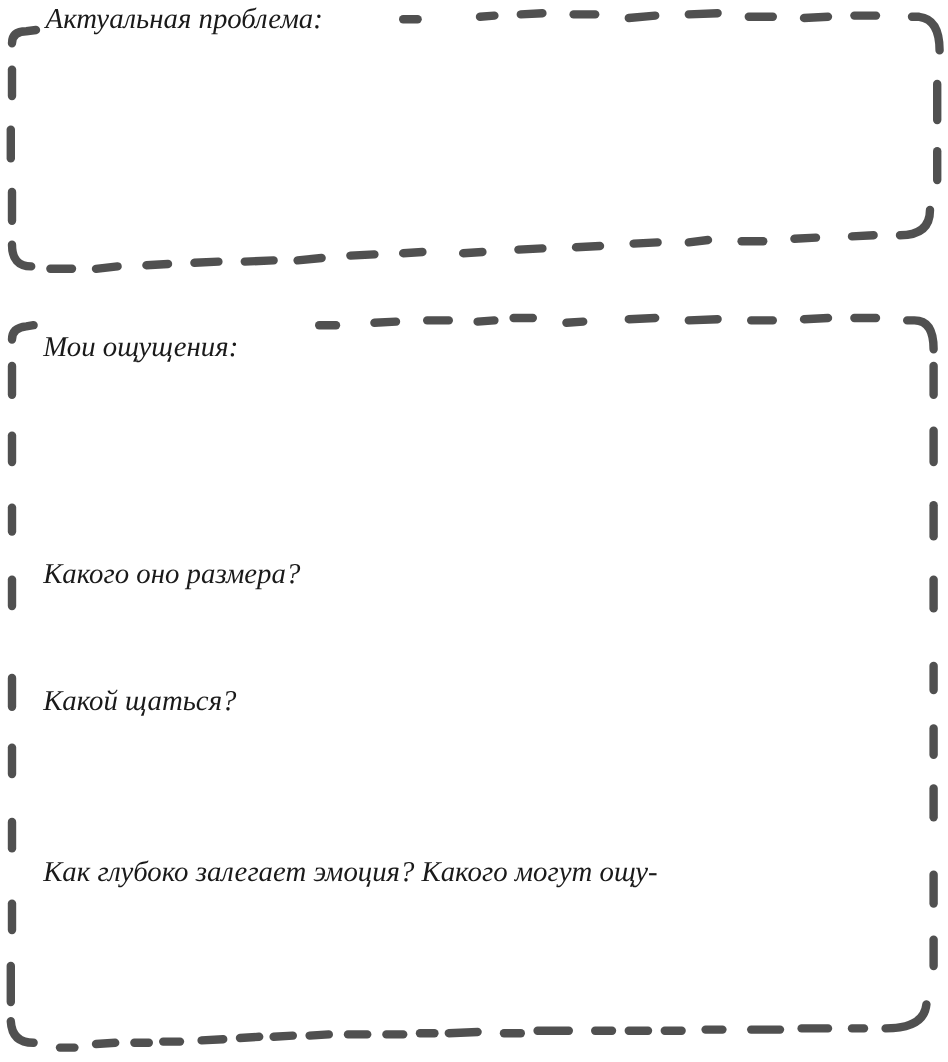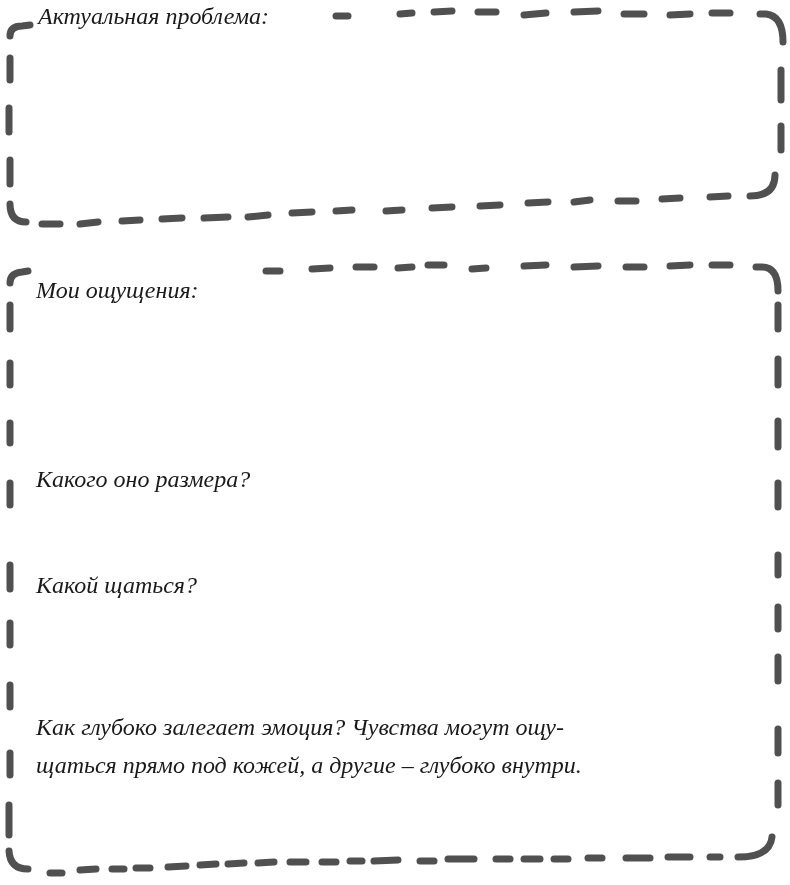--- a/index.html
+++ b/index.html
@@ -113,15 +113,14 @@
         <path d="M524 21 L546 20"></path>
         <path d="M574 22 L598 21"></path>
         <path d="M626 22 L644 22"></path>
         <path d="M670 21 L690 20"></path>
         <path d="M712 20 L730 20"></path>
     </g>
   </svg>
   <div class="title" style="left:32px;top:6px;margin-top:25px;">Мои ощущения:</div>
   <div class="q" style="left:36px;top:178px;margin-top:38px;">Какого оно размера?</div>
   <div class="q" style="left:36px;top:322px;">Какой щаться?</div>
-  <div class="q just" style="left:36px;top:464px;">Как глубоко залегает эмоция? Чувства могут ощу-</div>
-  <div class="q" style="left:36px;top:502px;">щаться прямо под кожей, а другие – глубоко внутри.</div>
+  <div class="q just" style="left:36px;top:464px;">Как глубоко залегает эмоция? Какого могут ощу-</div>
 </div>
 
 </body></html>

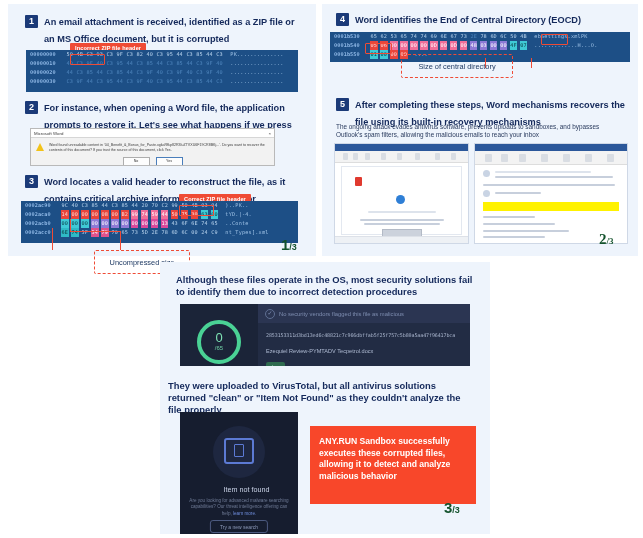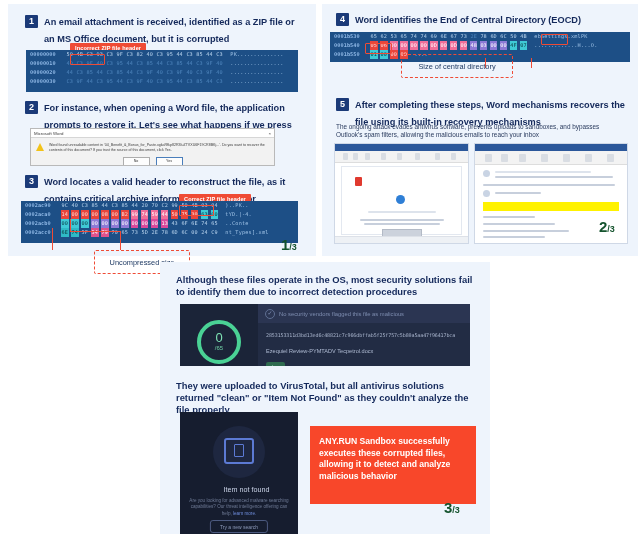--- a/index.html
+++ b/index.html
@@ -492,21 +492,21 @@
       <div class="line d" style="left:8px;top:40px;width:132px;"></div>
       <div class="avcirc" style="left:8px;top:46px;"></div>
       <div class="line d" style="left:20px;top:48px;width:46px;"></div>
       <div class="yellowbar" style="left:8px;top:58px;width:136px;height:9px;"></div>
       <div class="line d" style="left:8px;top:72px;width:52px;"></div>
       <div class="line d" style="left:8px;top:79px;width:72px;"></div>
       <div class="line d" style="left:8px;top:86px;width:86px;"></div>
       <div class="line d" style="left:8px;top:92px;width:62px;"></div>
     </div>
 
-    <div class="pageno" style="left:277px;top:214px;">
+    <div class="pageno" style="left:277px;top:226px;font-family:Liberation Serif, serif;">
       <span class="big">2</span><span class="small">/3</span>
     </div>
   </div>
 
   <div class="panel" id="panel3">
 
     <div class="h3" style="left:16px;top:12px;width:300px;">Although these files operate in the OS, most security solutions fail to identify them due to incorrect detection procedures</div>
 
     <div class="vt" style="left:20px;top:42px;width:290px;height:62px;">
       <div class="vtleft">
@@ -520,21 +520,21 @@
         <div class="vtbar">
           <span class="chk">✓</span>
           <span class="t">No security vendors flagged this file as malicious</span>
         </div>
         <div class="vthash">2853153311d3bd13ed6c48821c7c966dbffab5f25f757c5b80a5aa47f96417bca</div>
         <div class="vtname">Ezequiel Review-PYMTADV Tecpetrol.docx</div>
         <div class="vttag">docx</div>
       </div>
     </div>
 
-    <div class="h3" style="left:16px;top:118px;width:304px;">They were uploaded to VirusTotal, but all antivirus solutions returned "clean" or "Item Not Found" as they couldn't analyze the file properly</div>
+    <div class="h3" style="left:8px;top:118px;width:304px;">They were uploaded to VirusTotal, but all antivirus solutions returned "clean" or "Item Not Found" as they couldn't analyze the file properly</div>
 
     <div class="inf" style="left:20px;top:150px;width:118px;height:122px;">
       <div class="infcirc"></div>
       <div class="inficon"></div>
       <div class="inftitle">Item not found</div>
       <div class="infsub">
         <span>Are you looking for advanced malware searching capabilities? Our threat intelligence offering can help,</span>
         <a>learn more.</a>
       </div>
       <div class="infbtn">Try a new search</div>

▸ What to do
What lines in the listing include the string "couldn"? Copy them out.

▸ Completed task
-    <div class="h3" style="left:16px;top:118px;width:304px;">They were uploaded to VirusTotal, but all antivirus solutions returned "clean" or "Item Not Found" as they couldn't analyze the file properly</div>
+    <div class="h3" style="left:8px;top:118px;width:304px;">They were uploaded to VirusTotal, but all antivirus solutions returned "clean" or "Item Not Found" as they couldn't analyze the file properly</div>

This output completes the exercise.